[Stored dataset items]
BEGIN

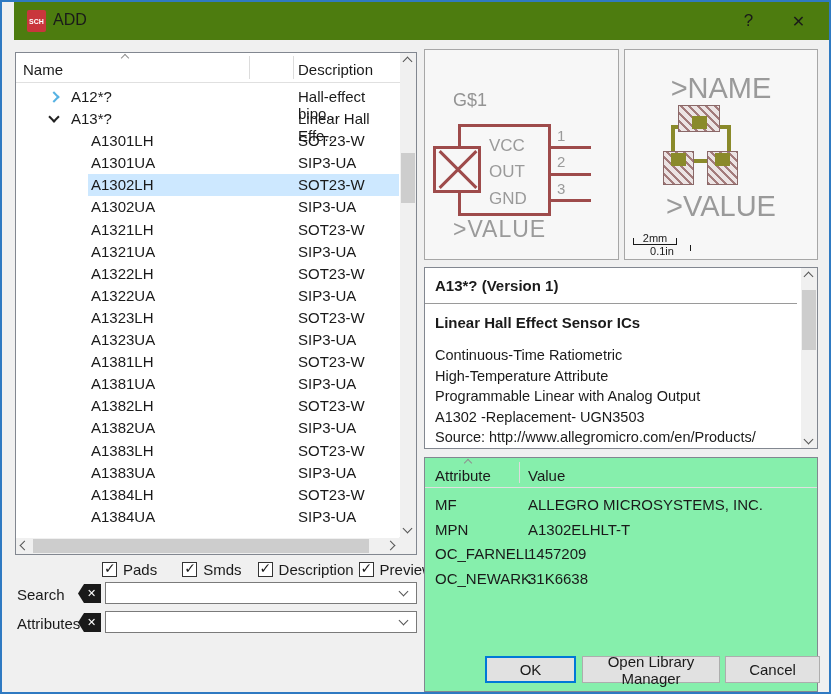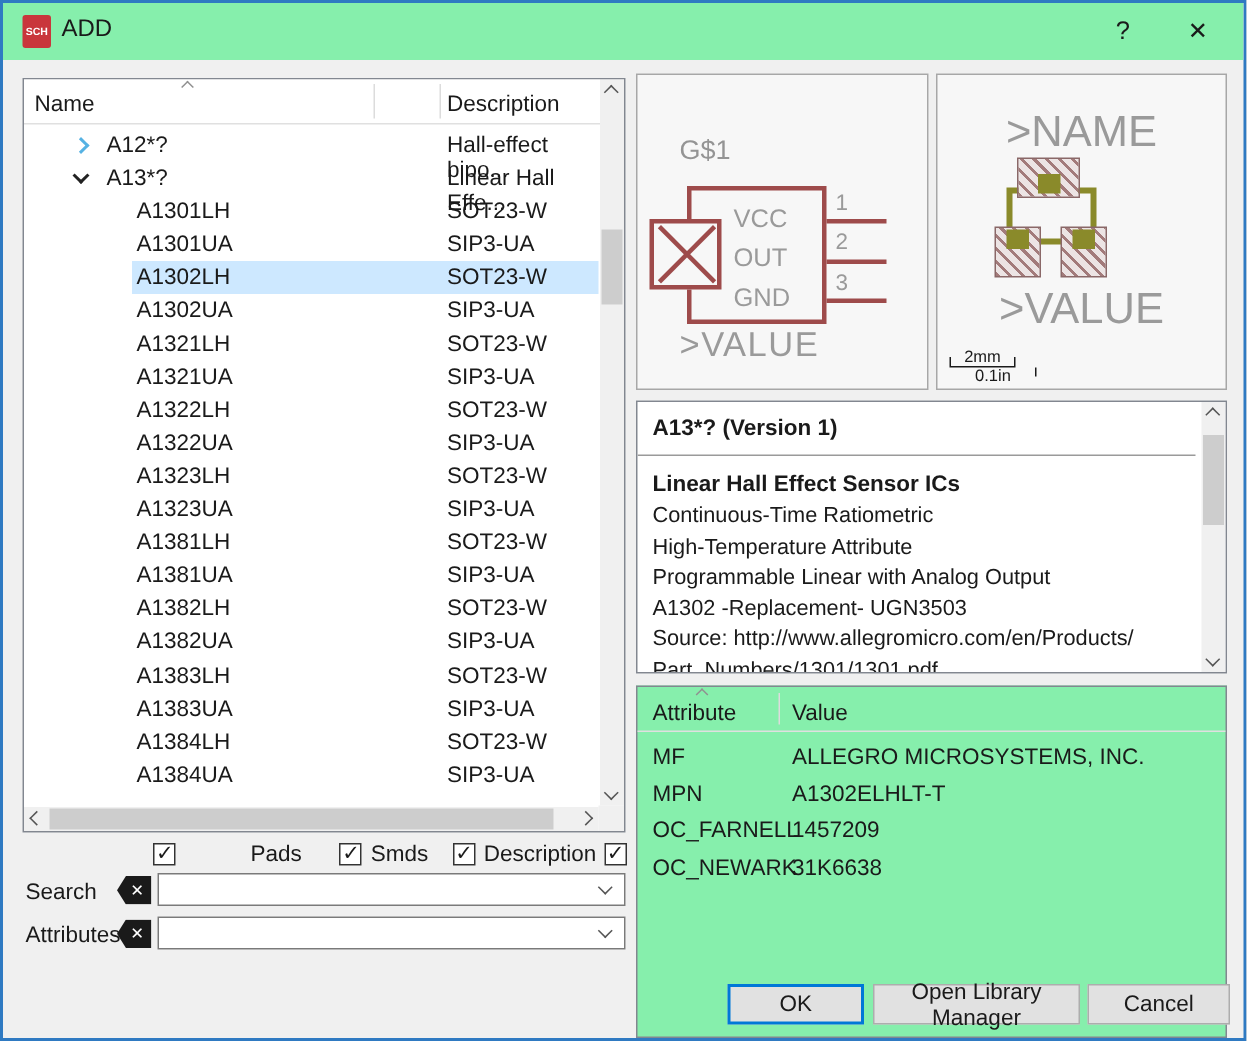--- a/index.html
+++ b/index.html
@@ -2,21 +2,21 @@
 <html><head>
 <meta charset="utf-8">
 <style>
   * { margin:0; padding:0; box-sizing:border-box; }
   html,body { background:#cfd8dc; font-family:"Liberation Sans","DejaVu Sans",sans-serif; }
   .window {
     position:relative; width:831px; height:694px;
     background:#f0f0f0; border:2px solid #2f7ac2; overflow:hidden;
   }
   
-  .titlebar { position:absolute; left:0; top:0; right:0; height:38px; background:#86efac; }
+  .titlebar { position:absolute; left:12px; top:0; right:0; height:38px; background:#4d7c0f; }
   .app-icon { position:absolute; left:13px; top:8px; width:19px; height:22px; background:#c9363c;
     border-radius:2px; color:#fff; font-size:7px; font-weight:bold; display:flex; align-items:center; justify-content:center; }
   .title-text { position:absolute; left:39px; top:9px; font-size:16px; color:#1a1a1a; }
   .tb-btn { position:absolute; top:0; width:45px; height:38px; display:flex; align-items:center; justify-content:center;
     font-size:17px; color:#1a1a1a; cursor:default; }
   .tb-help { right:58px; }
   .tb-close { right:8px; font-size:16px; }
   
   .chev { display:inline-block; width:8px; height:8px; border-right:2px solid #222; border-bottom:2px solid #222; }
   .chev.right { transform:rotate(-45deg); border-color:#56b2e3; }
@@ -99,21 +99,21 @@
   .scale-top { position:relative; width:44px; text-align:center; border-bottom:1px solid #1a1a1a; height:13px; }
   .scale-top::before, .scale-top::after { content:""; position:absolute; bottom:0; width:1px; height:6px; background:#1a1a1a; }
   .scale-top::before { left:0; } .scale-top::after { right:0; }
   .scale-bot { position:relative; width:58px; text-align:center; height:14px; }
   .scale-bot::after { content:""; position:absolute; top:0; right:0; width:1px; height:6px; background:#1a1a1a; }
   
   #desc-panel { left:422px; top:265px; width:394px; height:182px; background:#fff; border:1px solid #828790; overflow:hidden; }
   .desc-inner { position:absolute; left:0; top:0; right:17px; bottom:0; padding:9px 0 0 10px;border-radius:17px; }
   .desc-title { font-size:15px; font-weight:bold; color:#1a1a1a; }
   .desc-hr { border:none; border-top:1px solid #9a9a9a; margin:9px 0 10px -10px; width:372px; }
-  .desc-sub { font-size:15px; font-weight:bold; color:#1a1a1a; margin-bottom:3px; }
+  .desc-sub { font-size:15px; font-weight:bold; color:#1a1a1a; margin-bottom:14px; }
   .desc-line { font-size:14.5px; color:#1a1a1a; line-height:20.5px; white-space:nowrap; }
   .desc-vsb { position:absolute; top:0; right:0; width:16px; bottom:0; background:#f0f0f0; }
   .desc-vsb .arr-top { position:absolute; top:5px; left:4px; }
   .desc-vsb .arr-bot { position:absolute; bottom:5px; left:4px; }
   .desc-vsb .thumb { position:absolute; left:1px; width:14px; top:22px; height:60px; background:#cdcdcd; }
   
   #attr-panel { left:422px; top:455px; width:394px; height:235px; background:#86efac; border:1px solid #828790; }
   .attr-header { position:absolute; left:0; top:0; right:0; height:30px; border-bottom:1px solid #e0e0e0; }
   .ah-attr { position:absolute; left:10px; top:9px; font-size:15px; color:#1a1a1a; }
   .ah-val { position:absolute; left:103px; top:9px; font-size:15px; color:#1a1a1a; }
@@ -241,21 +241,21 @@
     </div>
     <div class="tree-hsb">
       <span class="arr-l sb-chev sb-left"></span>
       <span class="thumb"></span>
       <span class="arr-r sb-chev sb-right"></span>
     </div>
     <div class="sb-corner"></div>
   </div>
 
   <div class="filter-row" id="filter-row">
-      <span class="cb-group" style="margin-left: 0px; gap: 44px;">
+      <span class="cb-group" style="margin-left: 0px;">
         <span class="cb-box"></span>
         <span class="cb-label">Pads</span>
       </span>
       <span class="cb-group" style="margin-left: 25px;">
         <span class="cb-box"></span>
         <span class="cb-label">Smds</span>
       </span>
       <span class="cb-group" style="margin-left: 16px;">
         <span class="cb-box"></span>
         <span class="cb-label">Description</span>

END
BEGIN

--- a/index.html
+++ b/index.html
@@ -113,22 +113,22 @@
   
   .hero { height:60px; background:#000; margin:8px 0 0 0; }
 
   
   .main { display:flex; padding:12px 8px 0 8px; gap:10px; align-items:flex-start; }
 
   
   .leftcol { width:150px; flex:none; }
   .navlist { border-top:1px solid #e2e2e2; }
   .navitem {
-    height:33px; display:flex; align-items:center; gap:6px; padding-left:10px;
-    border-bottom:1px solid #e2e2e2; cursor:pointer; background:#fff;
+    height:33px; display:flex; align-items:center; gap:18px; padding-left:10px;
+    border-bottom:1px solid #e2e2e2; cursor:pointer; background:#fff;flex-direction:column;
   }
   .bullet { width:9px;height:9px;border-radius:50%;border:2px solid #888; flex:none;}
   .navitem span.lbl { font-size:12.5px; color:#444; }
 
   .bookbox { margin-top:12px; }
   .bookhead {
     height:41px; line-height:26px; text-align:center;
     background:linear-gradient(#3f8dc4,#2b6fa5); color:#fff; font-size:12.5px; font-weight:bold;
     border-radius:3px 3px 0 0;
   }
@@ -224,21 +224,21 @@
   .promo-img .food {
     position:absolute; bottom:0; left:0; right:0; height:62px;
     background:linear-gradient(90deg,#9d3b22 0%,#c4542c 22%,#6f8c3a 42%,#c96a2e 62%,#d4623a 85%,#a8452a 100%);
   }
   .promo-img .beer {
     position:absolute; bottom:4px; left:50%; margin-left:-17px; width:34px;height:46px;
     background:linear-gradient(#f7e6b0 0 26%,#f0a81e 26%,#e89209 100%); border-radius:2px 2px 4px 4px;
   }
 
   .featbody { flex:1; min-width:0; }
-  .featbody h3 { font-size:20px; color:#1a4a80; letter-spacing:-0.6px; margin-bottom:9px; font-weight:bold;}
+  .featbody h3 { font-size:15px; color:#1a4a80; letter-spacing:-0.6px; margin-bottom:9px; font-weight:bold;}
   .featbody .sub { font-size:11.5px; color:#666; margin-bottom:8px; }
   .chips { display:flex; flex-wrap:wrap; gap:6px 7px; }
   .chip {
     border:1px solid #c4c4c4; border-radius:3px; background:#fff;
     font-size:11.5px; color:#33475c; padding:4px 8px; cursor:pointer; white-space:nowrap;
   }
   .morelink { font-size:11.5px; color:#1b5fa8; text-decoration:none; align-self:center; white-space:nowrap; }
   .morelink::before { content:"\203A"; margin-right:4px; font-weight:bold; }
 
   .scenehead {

END

Determine the number of lines in the data above that include the word "group", then answer with that number alone.

### Reply
4